- ASSIGNED TASK:
Only the lines below starting at the one that contains "background: #404040 ->" and ending at the one that contains "html: <div> <span>PDM" are to be reproduced, exactly and with both ends kept.

- MATERIAL PROVIDED:
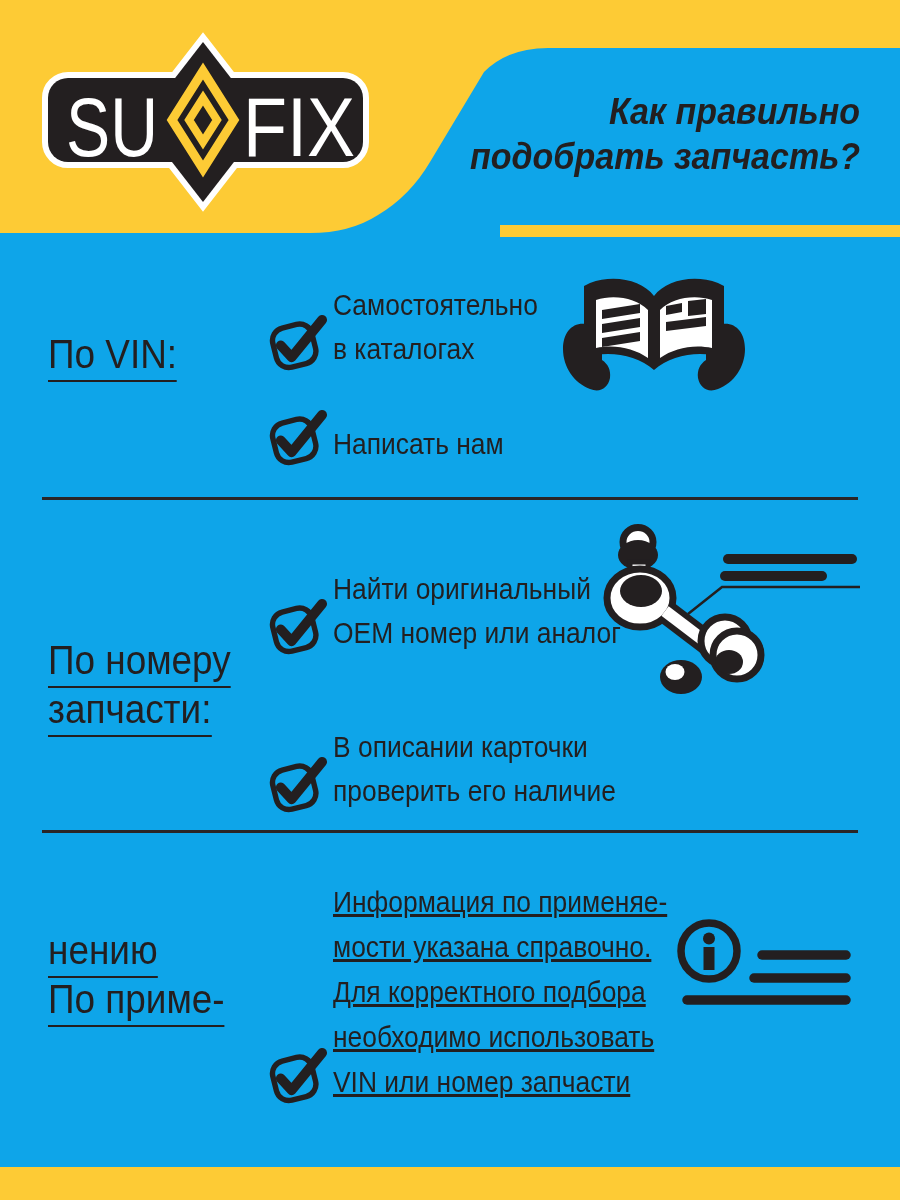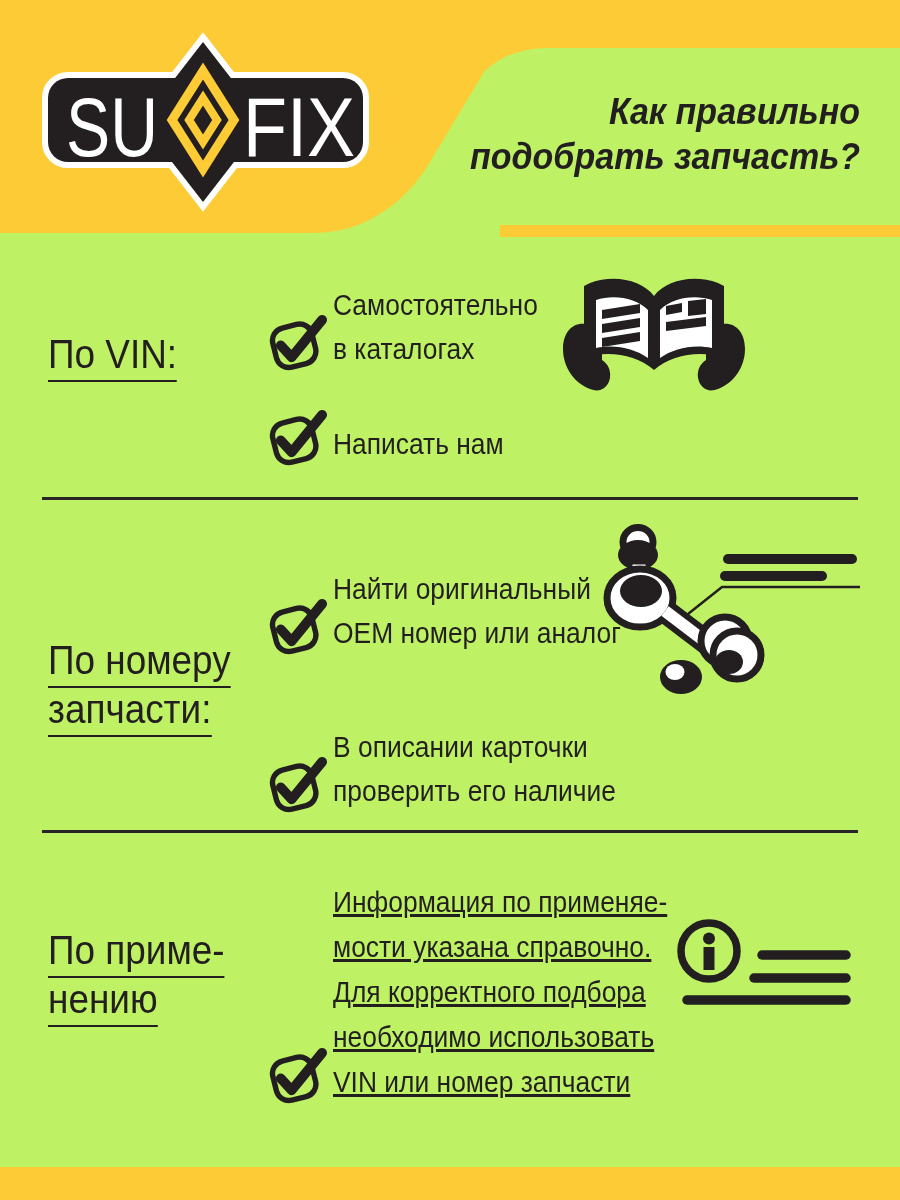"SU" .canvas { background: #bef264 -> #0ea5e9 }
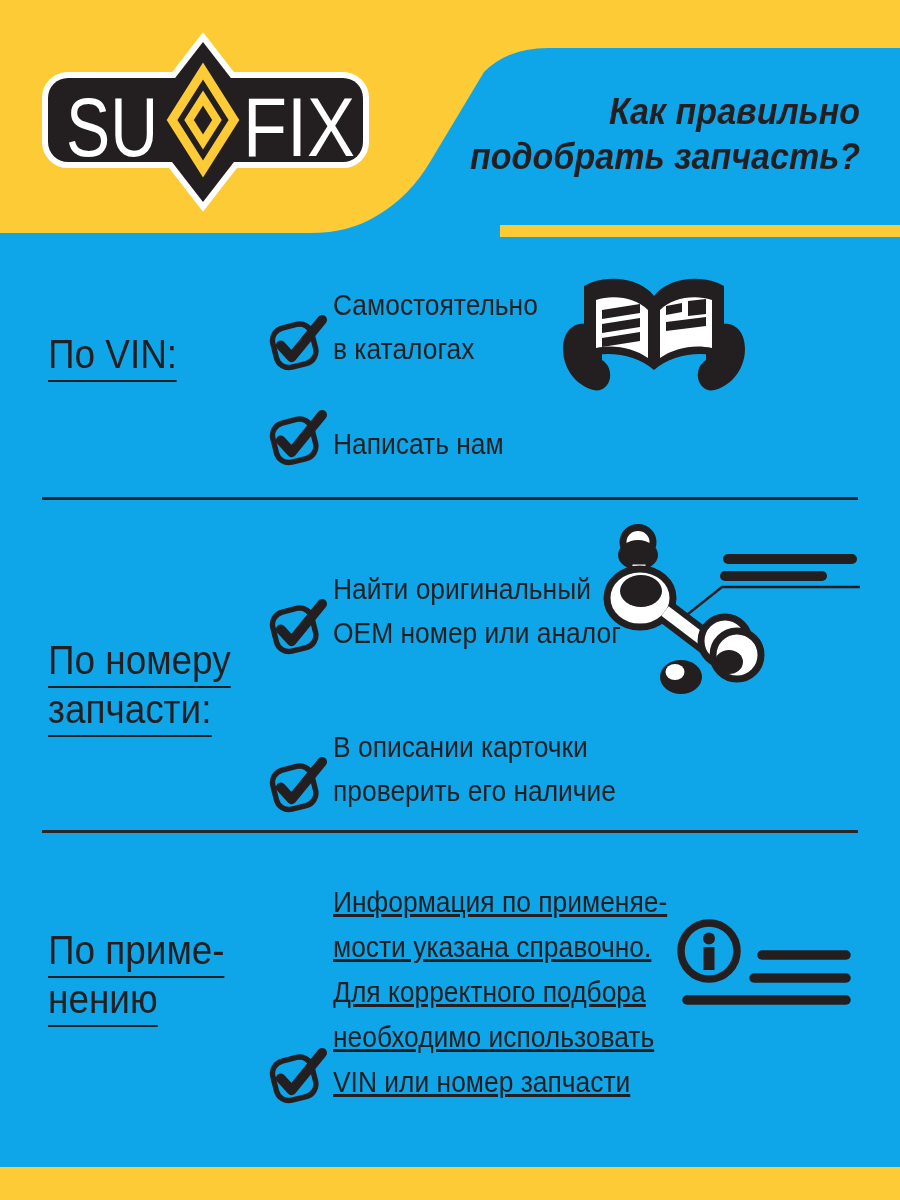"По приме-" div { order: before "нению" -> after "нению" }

...

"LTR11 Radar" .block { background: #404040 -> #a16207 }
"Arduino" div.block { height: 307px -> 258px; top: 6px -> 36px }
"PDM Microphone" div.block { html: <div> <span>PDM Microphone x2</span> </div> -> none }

- TASK OUTPUT:
"LTR11 Radar" .block { background: #404040 -> #a16207 }
"Arduino" div.block { height: 307px -> 258px; top: 6px -> 36px }
"PDM Microphone" div.block { html: <div> <span>PDM Microphone x2</span> </div> -> none }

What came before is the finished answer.